| WORK INSTRUCTIONS |
Word for word, retype the lines from the one containing "IP local, por" to the last line of the data below, both ends included.

| Dataset records |
_ _ _ _ _

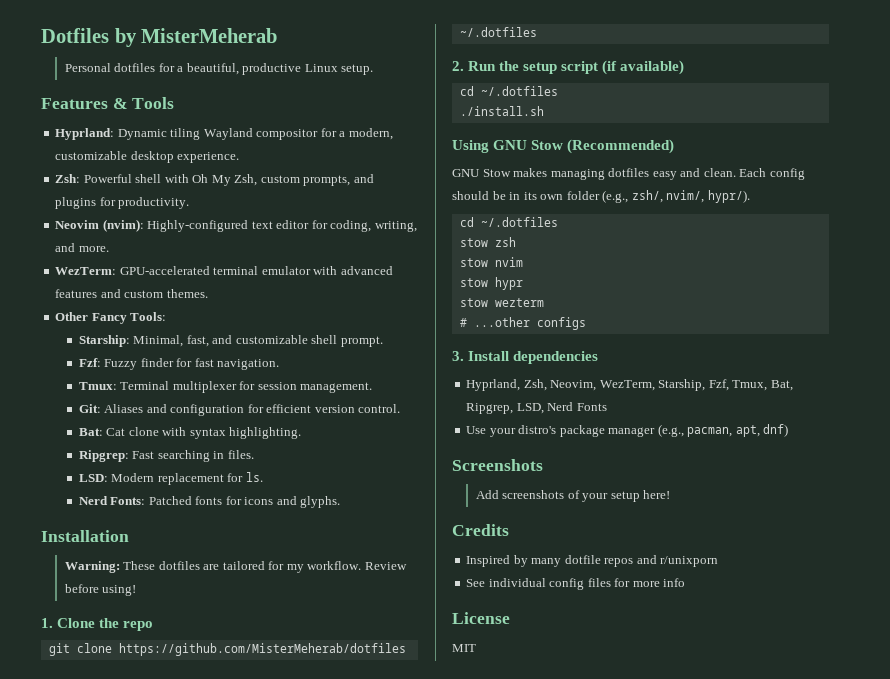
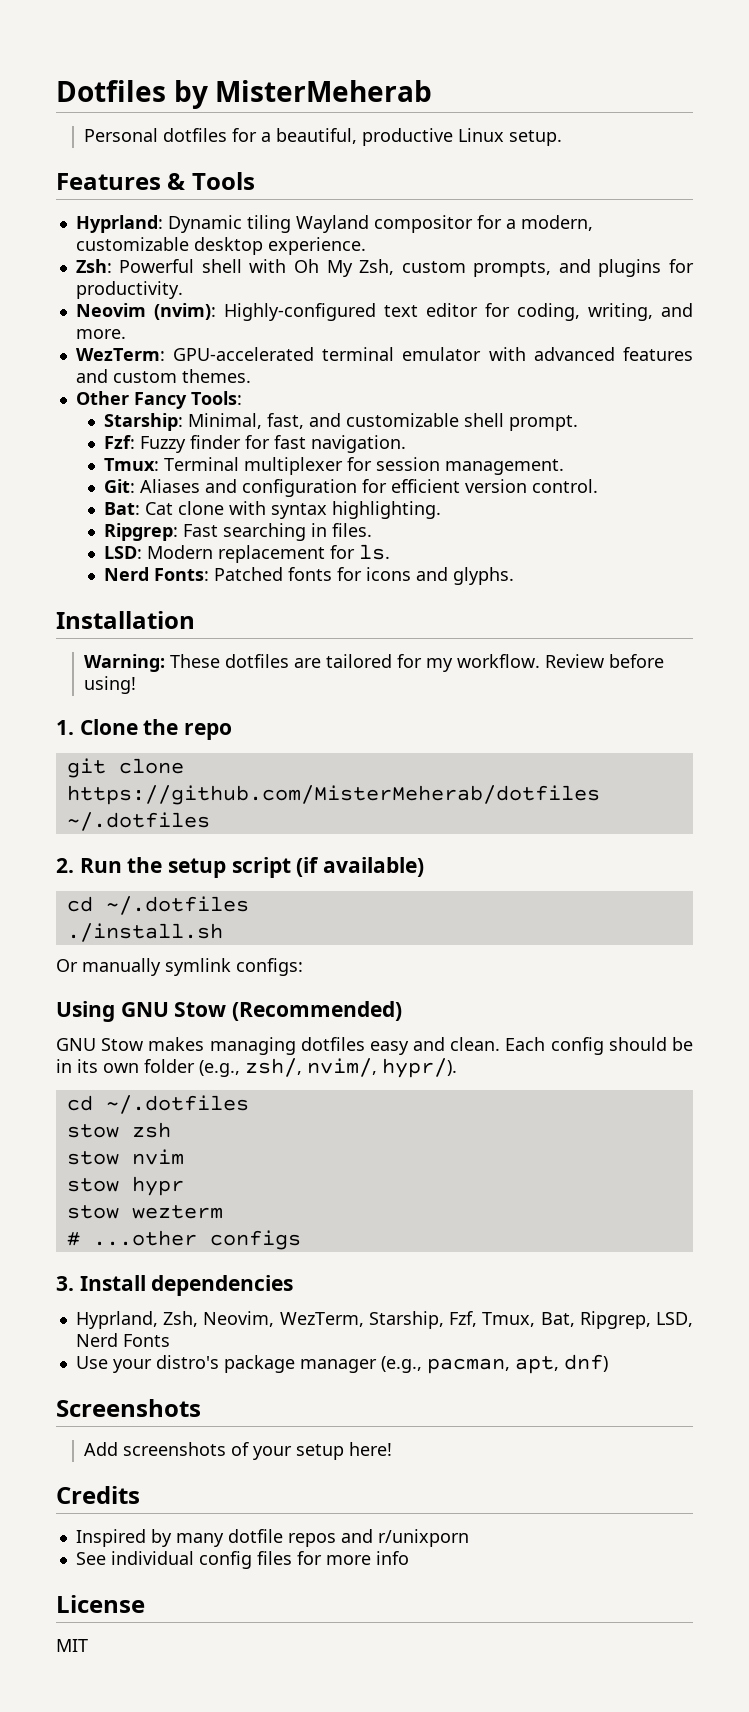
+ Or manually symlink configs:

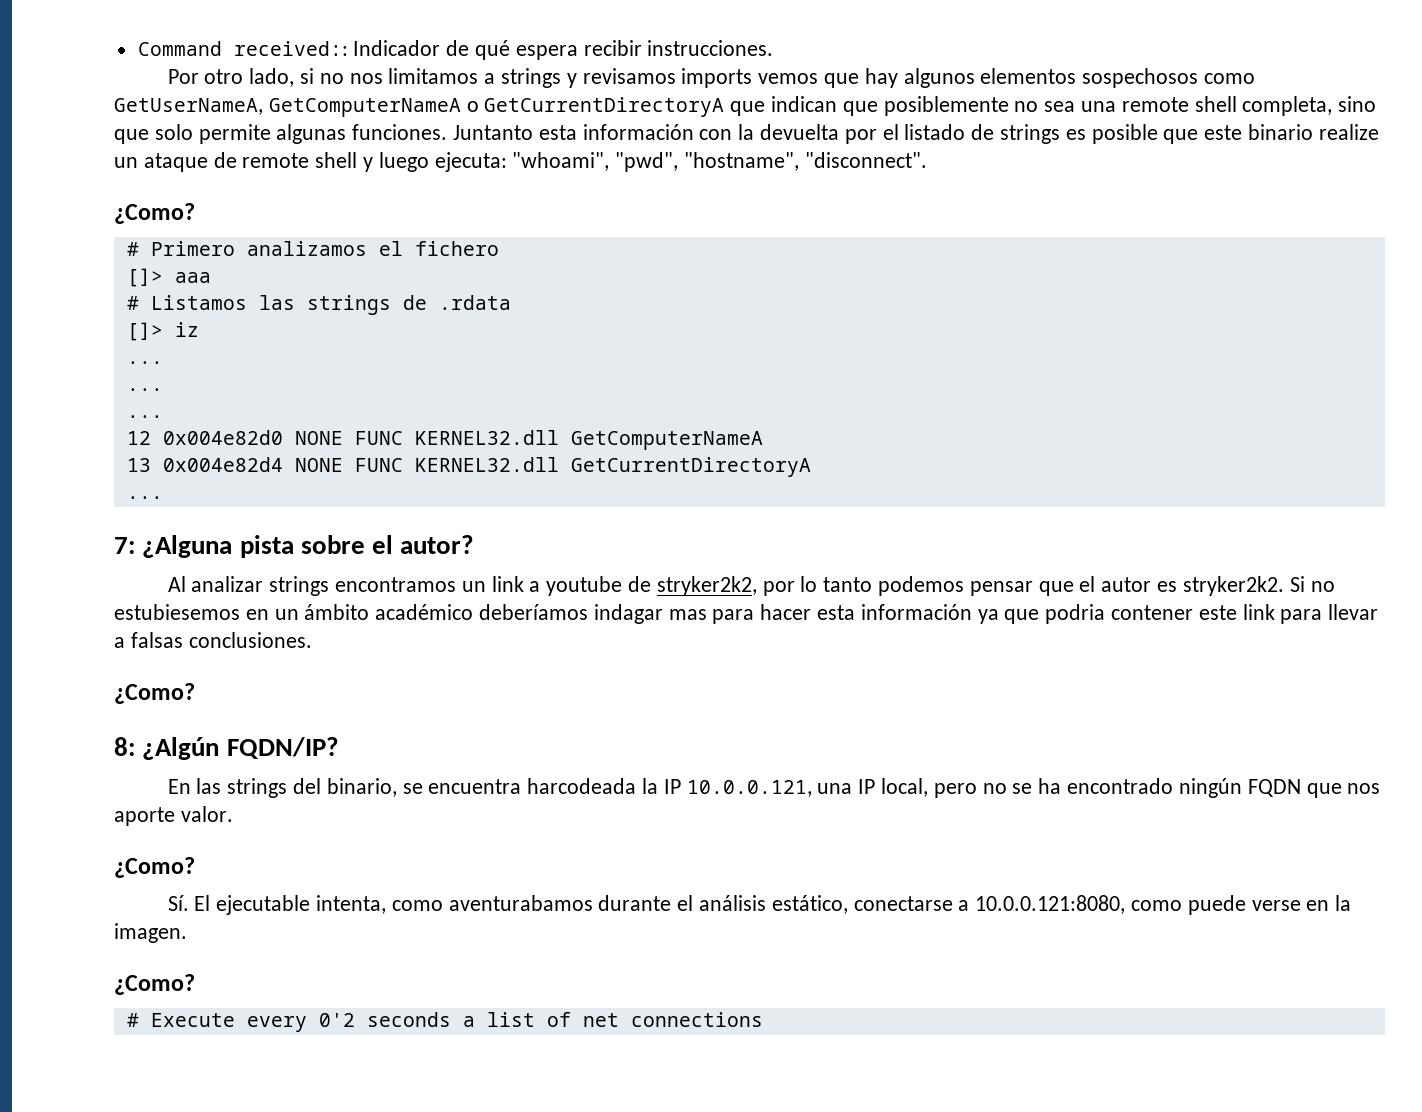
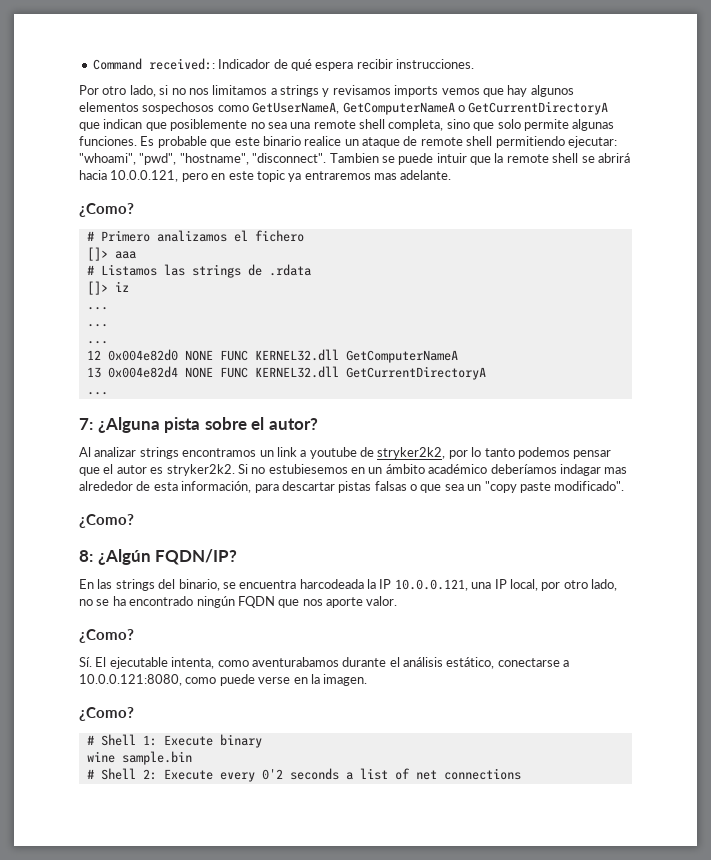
- Juntanto esta información con la devuelta por el listado de strings es posible que este binario realize un ataque de remote shell y luego ejecuta: "whoami", "pwd", "hostname", "disconnect".
+ Es probable que este binario realice un ataque de remote shell permitiendo ejecutar: "whoami", "pwd", "hostname", "disconnect". Tambien se puede intuir que la remote shell se abrirá hacia 10.0.0.121, pero en este topic ya entraremos mas adelante.
- Si no estubiesemos en un ámbito académico deberíamos indagar mas para hacer esta información ya que podria contener este link para llevar a falsas conclusiones.
+ Si no estubiesemos en un ámbito académico deberíamos indagar mas alrededor de esta información, para descartar pistas falsas o que sea un "copy paste modificado".
- En las strings del binario, se encuentra harcodeada la IP 10.0.0.121, una IP local, pero no se ha encontrado ningún FQDN que nos aporte valor.
+ En las strings del binario, se encuentra harcodeada la IP 10.0.0.121, una IP local, por otro lado, no se ha encontrado ningún FQDN que nos aporte valor.
- # Execute every 0'2 seconds a list of net connections
+ # Shell 1: Execute binary
+ wine sample.bin
+ # Shell 2: Execute every 0'2 seconds a list of net connections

_ _ _ _ _

| ANSWER SPACE |
+ En las strings del binario, se encuentra harcodeada la IP 10.0.0.121, una IP local, por otro lado, no se ha encontrado ningún FQDN que nos aporte valor.
- # Execute every 0'2 seconds a list of net connections
+ # Shell 1: Execute binary
+ wine sample.bin
+ # Shell 2: Execute every 0'2 seconds a list of net connections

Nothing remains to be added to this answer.